Montenegrin Kuči leader

Lale Drekalov (Дрекале; Lala Drekali) was a vojvoda of the Kuči tribe in eastern Montenegro in the first half of the 17th century.

== Life==
His father was Drekale and his mother was the daughter of a vojvoda of Old Kuči. He had a brother, Nikola who died with his father in a raid by Kelmendi. The memory of the event has been retained in the folk poem and song Pogibija vojvode Drekala i njegova osveta (The death of vojvoda Drekale and his revenge) that was recorded in the 1930s. A gravestone was placed in 1979 in Rikavačko Jezero, very close to the Montenegro-Albania border, where he is thought to have died.
The earliest description of him is in the report of the Venetian Mariano Bolizza, who travelled in the lands of modern Montenegro and northern Albania to document possible trade routes to Istanbul. In his report, Bolizza notes that Lale Drecalou and Nico Raizcou (Niko Rajckov) were the commanders of the Catholic Albanian Kuči (Chuzzi Albanesi) which had 490 households and 1,500 men-in-arms described as very war-like and courageous. This community had settled in the area of Kuči in the 16th century under Drekale's command. They were among the highland communities that actively fought against the Ottoman Empire; others included Vasojevići, Bjelopavlići, Kelmendi and Hoti. He appears to have taken part in various assemblies of coordination against the Ottomans.

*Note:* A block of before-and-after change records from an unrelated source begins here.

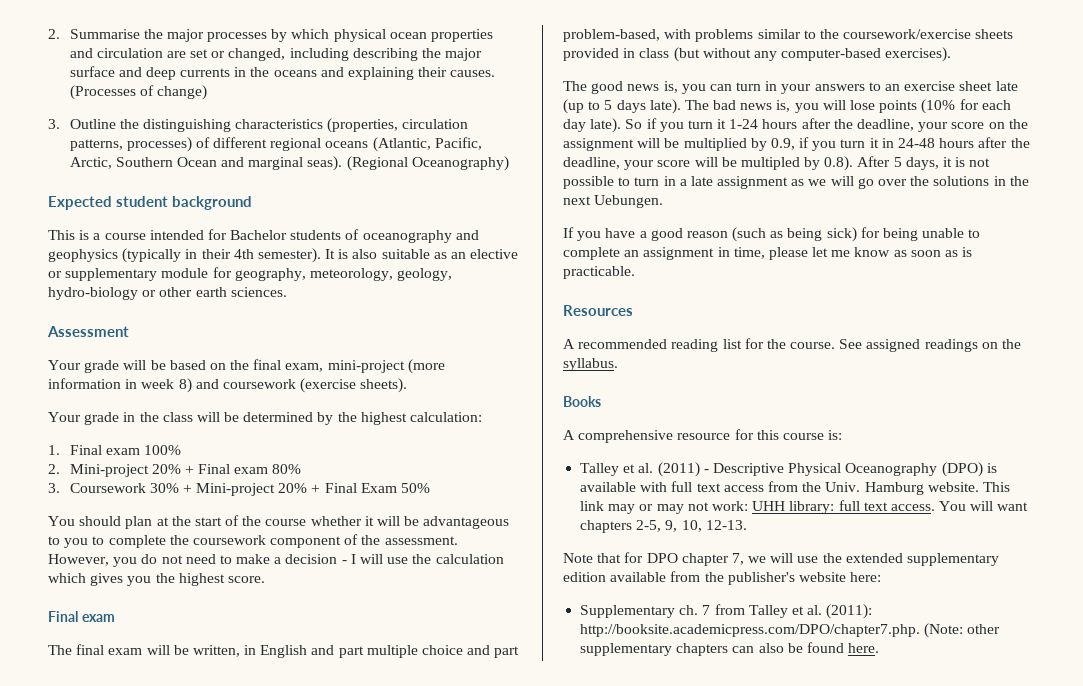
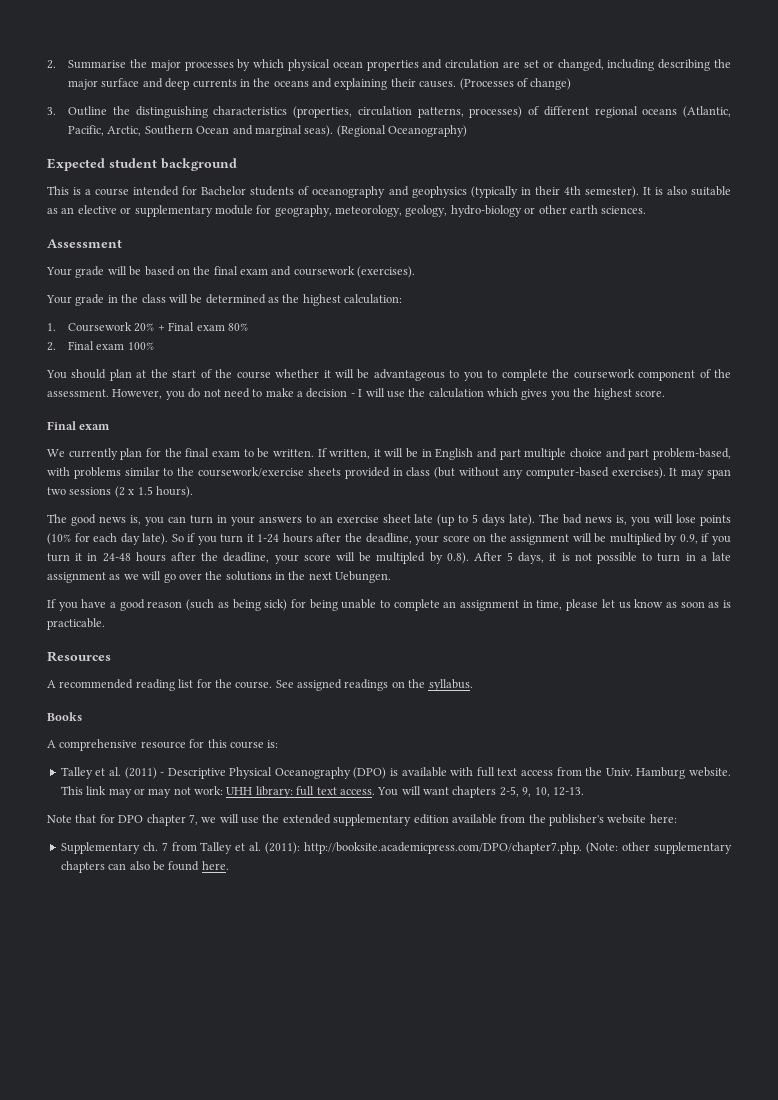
- Your grade will be based on the final exam, mini-project (more information in week 8) and coursework (exercise sheets).
+ Your grade will be based on the final exam and coursework (exercises).
- Your grade in the class will be determined by the highest calculation:
+ Your grade in the class will be determined as the highest calculation:
- 1. Final exam 100%
- 2. Mini-project 20% + Final exam 80%
+ 1. Coursework 20% + Final exam 80%
- 3. Coursework 30% + Mini-project 20% + Final Exam 50%
+ 2. Final exam 100%
- The final exam will be written, in English and part multiple choice and part problem-based, with problems similar to the coursework/exercise sheets provided in class (but without any computer-based exercises).
+ We currently plan for the final exam to be written. If written, it will be in English and part multiple choice and part problem-based, with problems similar to the coursework/exercise sheets provided in class (but without any computer-based exercises). It may span two sessions (2 x 1.5 hours).
- If you have a good reason (such as being sick) for being unable to complete an assignment in time, please let me know as soon as is practicable.
+ If you have a good reason (such as being sick) for being unable to complete an assignment in time, please let us know as soon as is practicable.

In 1608, he participated in a meeting of Serbian Patriarch Jovan II Kantul in the Morača monastery. In 1614, he was one of the chief participants and organizers of the assembly of Kuči. In that assembly 44 leaders mostly from northern Albania and Montenegro took part to organize an insurrection against the Ottomans and ask for assistance by the Papacy. Gjon Renësi had undertaken the task of presenting the decisions of the assembly to the Papacy. It was followed by an assembly in Prokuplje in 1616 and another one in 1620 in Belgrade, where he appears as one of the participants.

He is buried in the courtyard of the church of Ljes, in Kuci. A turkey oak tree stands on his grave. Folk tradition maintains that it was planted the day he was buried. That is why it's called Ljaljev cer (Lale's cerrus).

== Conversion ==
Lale Drekalov was born and raised as Roman Catholic. At some point in the first half of the 17th century he converted to Orthodoxy. The actual date of his conversion is a matter historical dispute. Marko Miljanov, himself a direct descendant of Lale Drekalov through the Popovići brotherhood, mentions that he converted after an agreement with Ruvim IV Boljević, Metropolitan of Cetinje. As Ruvim IV lived after the probable life span of Lale Drekalov, Ruvim III Njeguš who played a key role in the conversion of Kuči and Bratonožići to Orthodoxy is the more historically grounded alternative as Jovan Erdeljanović and Sima Milutinović Sarajlija have pointed out. Drekalov's conversion was soon followed by a gradual conversion of all Catholics of Kuči. As Francesco Bolizza notes in a letter to Cardinal Caponi in 1649, about three or four Catholic villages remained in Kuči under the jurisdiction of the Franciscan mission of Gruda.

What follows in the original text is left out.